John Gualtherus van der Corput ( born September 4, 1890 in Rotterdam, † September 16, 1975 in Amsterdam) was a Dutch mathematician who worked on analytic number theory and analysis.

Life and work

Van der Corput studied from 1908 to 1914 at the University of Leiden, among others, the number theorist January Cornelis Kluyver. In the time of the First World War, he served as an officer and was from 1917 teacher in Leeuwarden and Utrecht. At the same time he received his doctorate in Leiden in analytic number theory ( the dissertation was published in 1919 in Groningen superlattice points in the plane, over roosterpunten in het plate vlak ). In 1920, he was with Edmund Landau in Göttingen, 1920-1922 Assistant by Arnaud Denjoy at Utrecht University, 1922 Professor at the University of Fribourg in Switzerland and from 1923 professor in Groningen. From 1945 to 1953 he was a professor at the University of Amsterdam. He was co-founder of the Mathematical Centre ( Centrum Wiskunde & Informatica today ) in Amsterdam and was from 1946 to 1953 as its first director. In 1953 he went to the USA: the University of California, Berkeley and the University of Wisconsin- Madison.

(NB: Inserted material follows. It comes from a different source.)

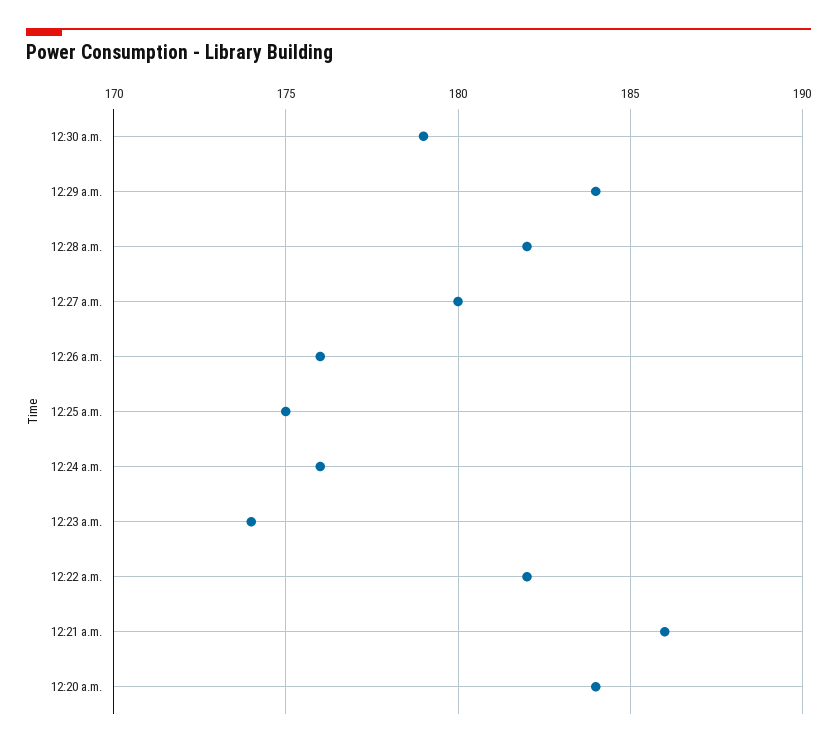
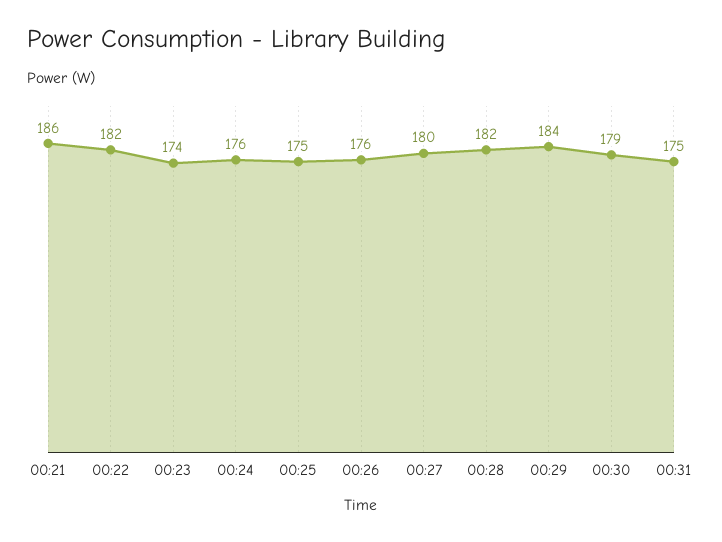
12:20 a.m.: 184 -> none
00:31: none -> 175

He worked until 1940 almost exclusively with analytic number theory ( among others, the following issues: distribution of grid points, Vinogradov's methods for estimation of exponential sums, geometry of numbers, Goldbach 's conjecture, Diophantine approximation, order of growth of the Riemann zeta function ), then with other mathematical problems. For example, he published a new proof of the fundamental theorem of algebra and he contributed to the popularization of the elementary proof of the prime number theorem of Paul Erdős and Atle Selberg at.

In 1922, he proved ( tightening of Assessment at the divider problem, Mathematische Annalen, Vol 87 1922, p.39 ), that the number of integer lattice points N asymptotically in a circle with radius

Is a constant. Until then, it was over 1 /3 for a lower limit of the exponent in the asymptotic residual term ( the lower limit of ¼ was in 1915 by Godfrey Harold Hardy and Edmund Landau proved). A similar estimate he gave for the asymptotic residual term of the divisor function number.

In 1929 he became a member of the Royal Netherlands Academy of Sciences and he was also a member of the Royal Belgian Academy of Sciences and honorary doctorates from Bordeaux and Delft. In 1936 he gave a plenary lecture at the International Congress of Mathematicians in Oslo ( Diophantine approximations ).

Among his students were among Jurjen Koksma, Lubbertus Nieland Jan Popken, Cornelis Simon Meijer and Barend Meulenbeld.